Wednesday, April 17, 2013


(June 2006, U.S.)

In 1983, 20th Century Fox released a film called TWO OF A KIND. At the time, the big hype surrounding it was the fact that it reunited the two mega-stars of GREASE (1978), John Travolta and Olivia Newton-John. Trouble was, it had been over six years since GREASE, and frankly, nobody gave a shit any more. As a result of that, and the fact that it was just a terrible movie, it bombed both critically and financially. I bring this up simply because for a summer that was delivering the third X-MEN movie and the return of Superman, to get people interested in devoting their time and money to THE LAKE HOUSE, the hype clearly had to rely on the return of Keanu Reeves and Sandra Bullock, the two stars of SPEED (1994). Again, the trouble here is that there was a twelve year period between SPEED and THE LAKE HOUSE and I honestly don't think people gave a shit anymore. While the box office intake was respectable, critical reaction was mostly negative. Hell, there's even a particular episode of TV's THE BIG BANG THEORY in which Sheldon Cooper makes it very clear to Penny that it was bad enough that she made him watch that movie (ha, ha, ha!!).

Okay, so you're probably scratching your head right now wondering what the hell I find so damn redeeming and pleasurable about THE LAKE HOUSE that I would include it in my film collection. Well, my only defense I can claim is that I've always been very partial to stories about people who connect personally with their house. Titles like this one, LIFE AS A HOUSE (2001) and UNDER THE TUSCAN SUN (2003) will give you a general idea of what I'm talking about. With regards to my own life, I've been personally connected and dedicated to my beach home in the Hamptons ever since I was a kid. Therefore, it stands to good reason that I would connect with a story like THE LAKE HOUSE, which by the way, it turns out it's an American remake of a South Korean motion picture called IL MARE (2000). Beyond the personal connection to house and home, this romantic drama tells the story of Alex Wyler (Reeves) and Kate Forster (Bullock), respectively an architect living in the year 2004 and a doctor living in the year 2006. The two of them meet via hand-written letters left in a mailbox at said lake house they have both lived in at separate points in time; they carry on this sort of old fashioned correspondence over two years, remaining separated by their original difference of two years. For Alex the time goes from 2004 to 2006 and for Kate the time goes from 2006 to 2008. The question (and the ultimate goal of the film) is how and when will these two potential lovebirds eventually meet in person in real life.

(I really hope that made some sense to you because I can't explain it any better than that!)

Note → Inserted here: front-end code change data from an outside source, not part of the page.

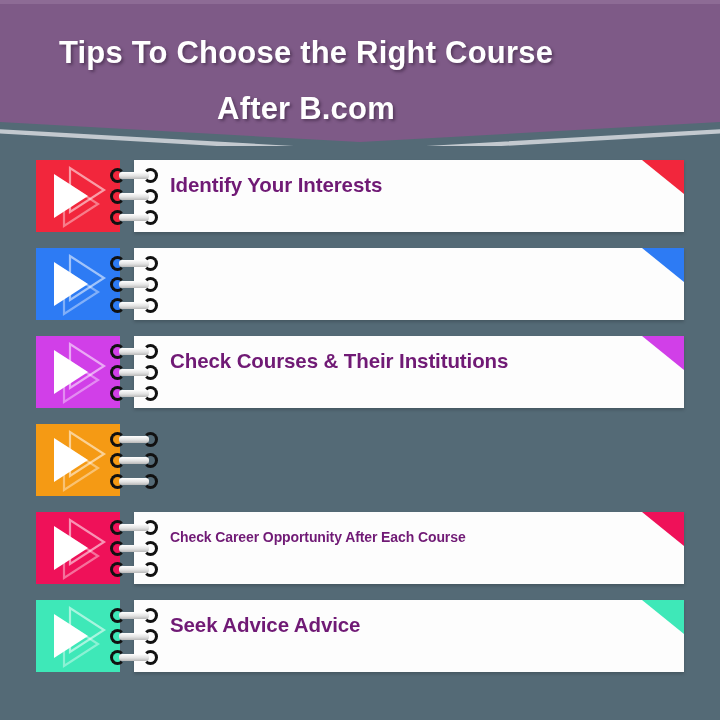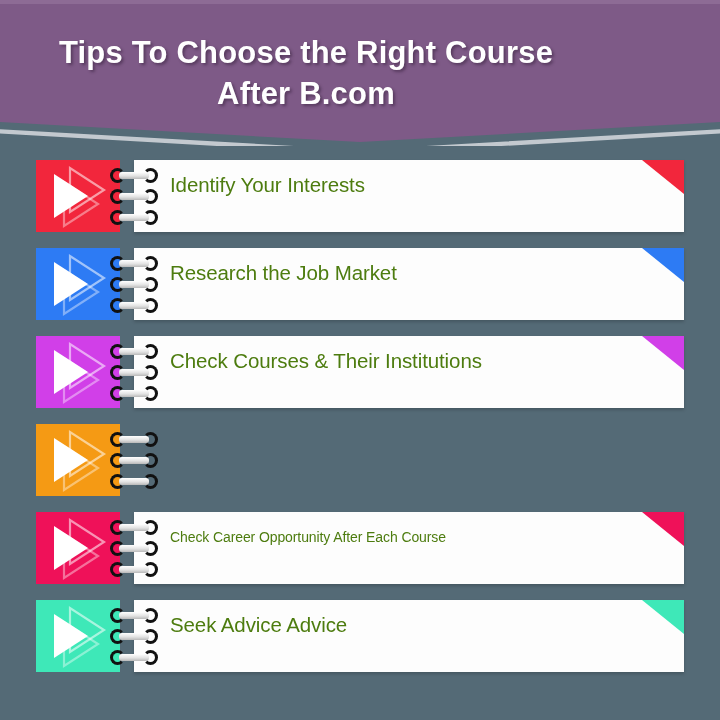"After B.com" .header-title .tl2 { margin-top: none -> 15px }
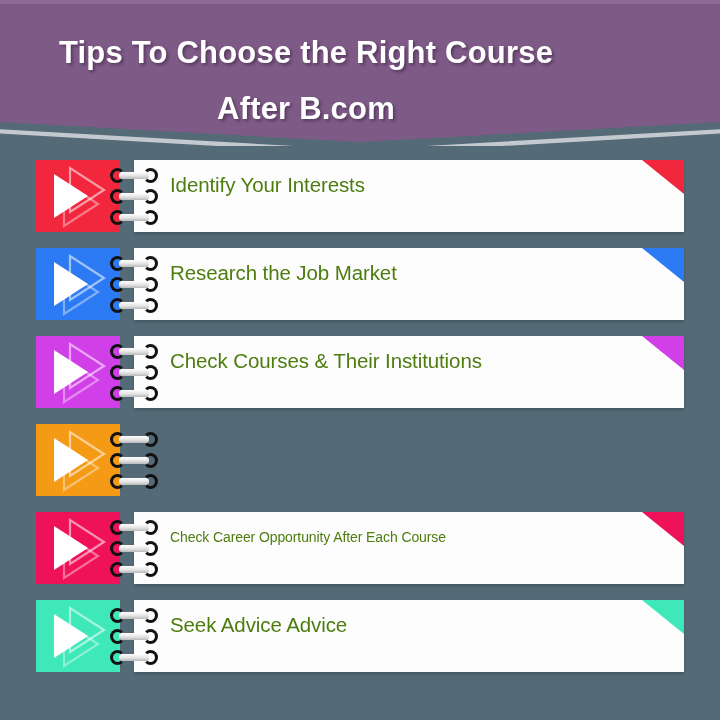"Identify Your Interests" .card-label { color: #4d7c0f -> #701a75; font-weight: normal -> bold }
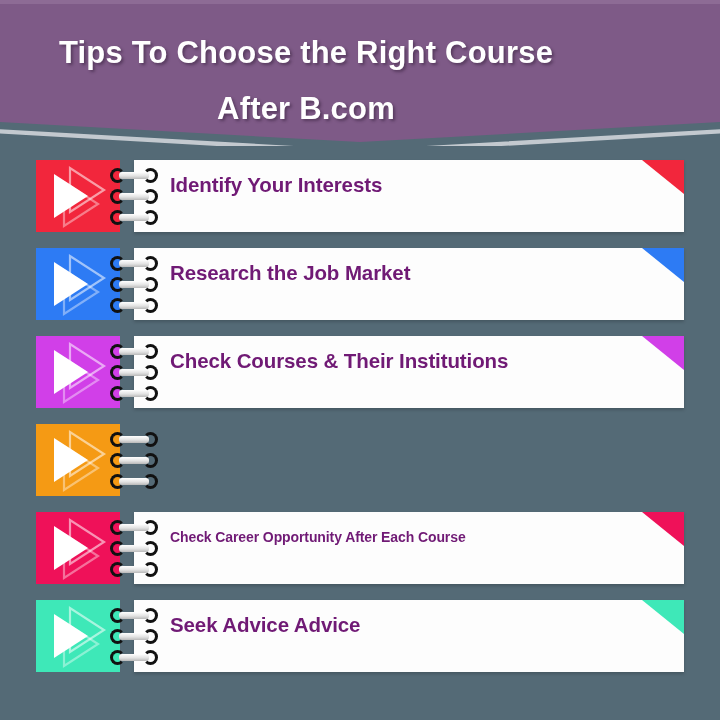"Research the Job Market" div.card-label { html: <div>Research the Job Market</div> -> none }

By the way, here's what the lake house looks like...

(I'd live in it!)

So this is where romantic fantasy and some major suspension of disbelief have to play a part in your mind (and your heart) in order to begin some level of appreciation for a love story that attempts to go beyond the traditional bullshit Friday night-multiplex romantic comedy. Really, it's easier than you might think. If you've seen enough movies in your life as I have, you can recall story elements of films like AN AFFAIR TO REMEMBER (1957), BEST DEFENSE (1984), FIELD OF DREAMS (1989) and SLEEPLESS IN SEATTLE (1993), all the while remembering, as Dr. Emmett Brown puts it in BACK TO THE FUTURE-PART III (1990), to think "fourth dimensionally". Put all of this in your mind and your imagination, and THE LAKE HOUSE is a lot more plausible as fantasy fiction than you might think. That being the case, the film takes on a truly fundamental romantic impulse, regardless of any of its logical inconsistencies. I mean, really, think about...we spend much of our lives contemplating how loves makes no sense why not here on screen, too??

As an element of strong irony and intruigue, there's the repeated sequence at Chicago's Daley Plaza that I would call your attention to. When the film begins, a man has been hit by a bus and killed, dying in Kate's arms as it turns out. By the end of the film, that tragedy is about to seemingly happen all over again, but this time we know a few things about Alex and Kate and the journey that has brought them to their ultimate destiny. Having pointed that out, I hardly need clarify that Alex's life is forever changed (and saved!) by Kate at the end thanks to the benefit of two year's time and knowledge. Remember, in the end this is still a nice love story starring the two people from SPEED and love always conquers in the end, yes? And despite my negative opinion of a twelve year gap in time between films, Reeves and Bullock DO seem to have a nice chemistry together. Nothing wrong with that.

Favorite line or dialogue:

Kate (voice-over): "Alex, I know why you didn't show up that night. It was you at Daley Plaza that day. It was you. Please don't go. Just wait. Please. Don't look for me. Don't try to find me. I love you...any it's taken me all this time to say it, but I love you. And if you still care for me, wair for me. Wait with me. Just wait. Wait. Wait two years, Alex. Come to the lake house. I'm here."